If you currently have a mental image of a cooking range perched on a stool, storybook open and alongside a child tucked into bed in rapt attention – this isn’t quite what we mean.

The power of storytelling in emotionally engaging consumers is well understood by brands and their marketers, but what about the power of the product itself? How easy is it to become emotionally invested in a kettle, for example, or in a cooker? Some might be surprised to discover that, with the right tools at hand, the answer is – very.

Product brand stories are critical, particularly in sectors where that product is seen as functional or the market highly commoditized. Technological innovations mean that comparing mechanical items purely on spec alone results in a fairly homogenous landscape. Marketers need to build in that product’s story to engage and stand out in the marketplace.

Take the cooker, for example. A broad story might be that it is at the heart of the home, turning out family meals day in day out. But delving into its segmented stories, there is so much more to discover.
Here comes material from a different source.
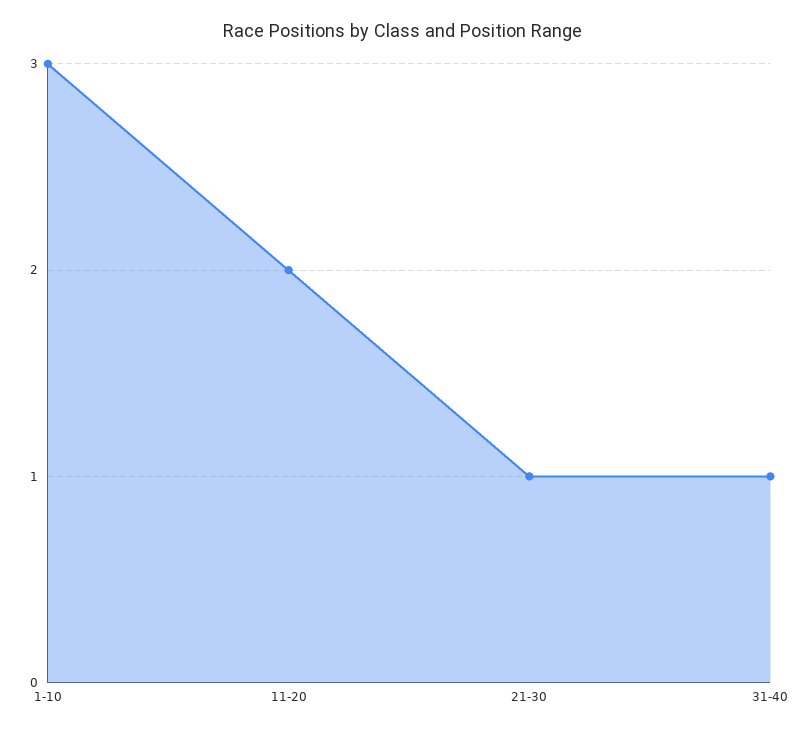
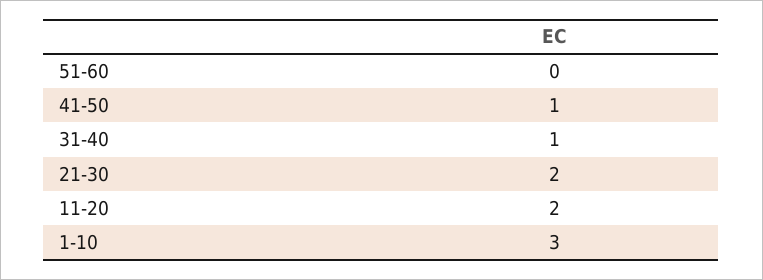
21-30: 1 -> 2
51-60: none -> 0
41-50: none -> 1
This is exactly the approach taken by BSH, a world leader in the home appliance market, as it chose to implement integrated content management, enabling product stories to come to life across a spectrum of target markets and customers.
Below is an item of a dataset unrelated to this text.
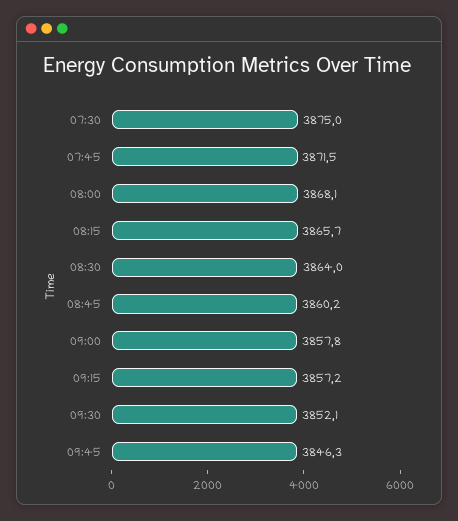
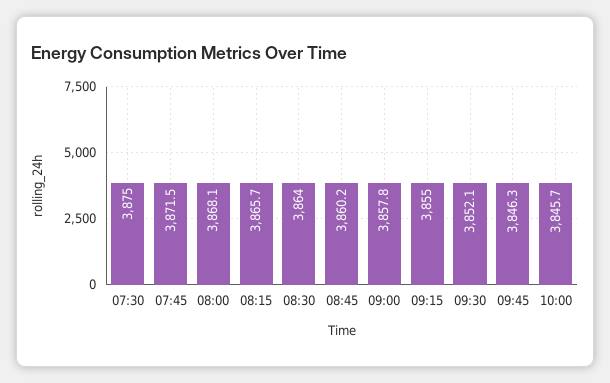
09:15: 3857.2 -> 3855
10:00: none -> 3845.7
Cultural differences, for example, lend new dimensions to the cooker’s brand story. The wok burner will clearly be of more importance in certain cuisines. A small, finely balanced burner ideal for an espresso coffee pot will be a key selling point for other tastes. For those of us in countries with a conscientious approach to climate change, the product’s sustainability credentials will loom large.
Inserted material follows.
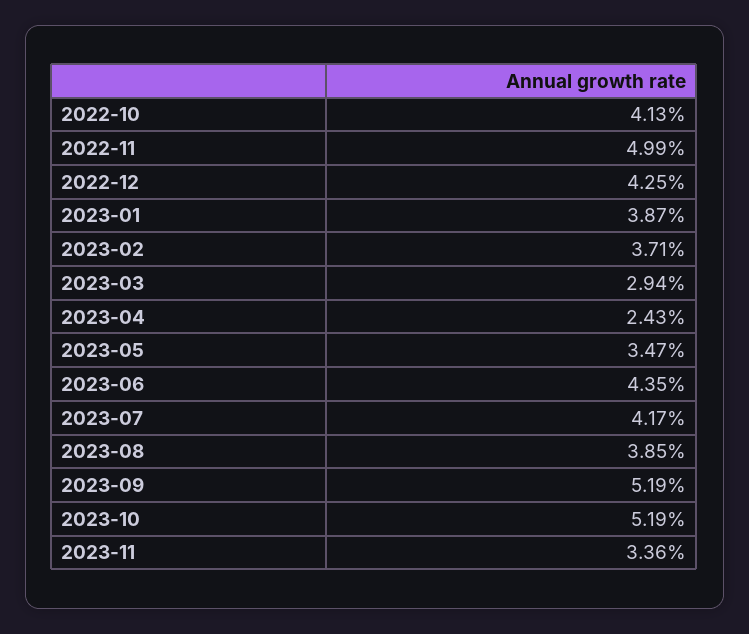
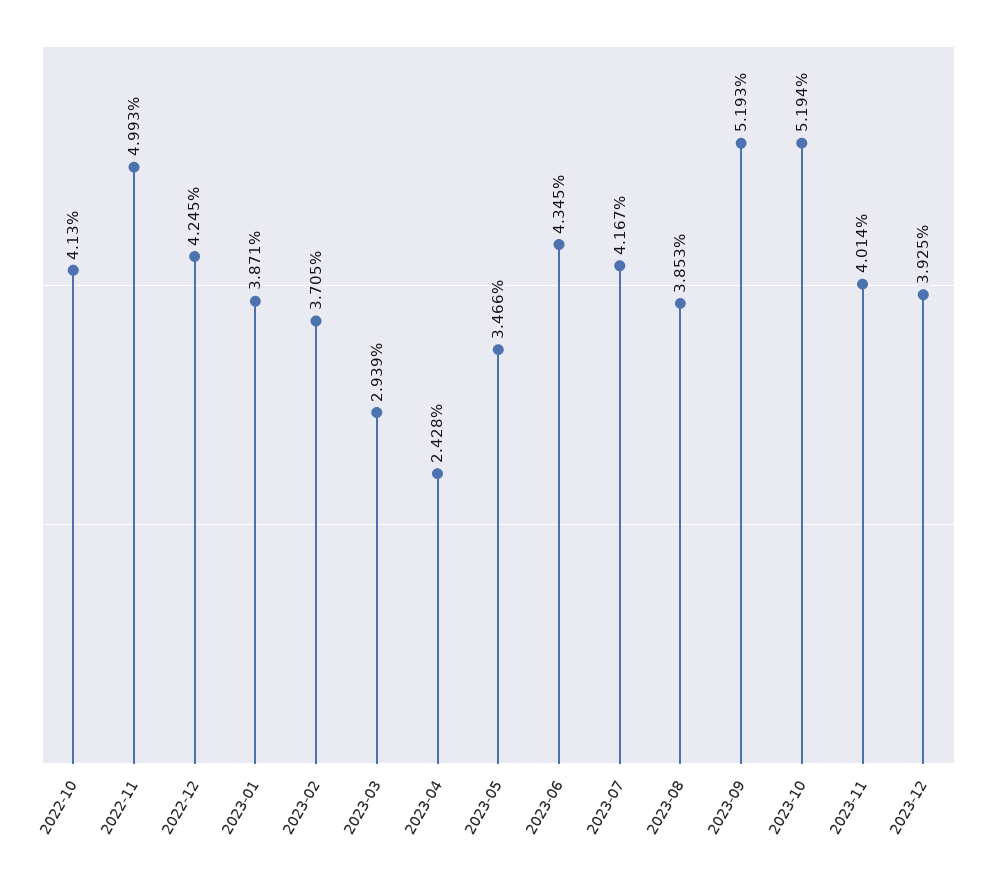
2023-11: 3.36 -> 4.014
2023-12: none -> 3.925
So when this approach is take, what this means is that instead of just a range of brands, products, variants and price points to market across multiple channels, segments and geographies, there are now also different product stories to be told across those same channels, segments, and geographies. It’s a content explosion.

The challenge becomes exponentially larger if companies are to take advantage of the growing trend towards UGC, or user generated content. Platforms where consumers can express their opinions of products are growing all the time, from review sites to social media. Surveys even suggest that potential buyers trust customers’ own images over the polished versions created by the brand. Realism and authenticity sell.

Naturally, companies are keen to harness the power of UGC by linking to, reposting, or even hosting it. But, to do so effectively means being able to find, store, and organize this information – and do it over and over again at speed. Systems with embedded AI that can recognize and automatically tag and sort this content are therefore increasingly in demand.

Equally, this means that omnichannel is king and integration is key - something that is almost impossible to achieve if the organization is siloed, either culturally, physically, or technologically. With the right systems in place, geographical location and preference of channel are no barrier, but centralization is a must. Without being able to see what assets are available, how they interact with other properties, what elements they possess, and how they can be applied and modified across channels, the ideal of achieving contextualized, varied, and personalized content is out simply of reach.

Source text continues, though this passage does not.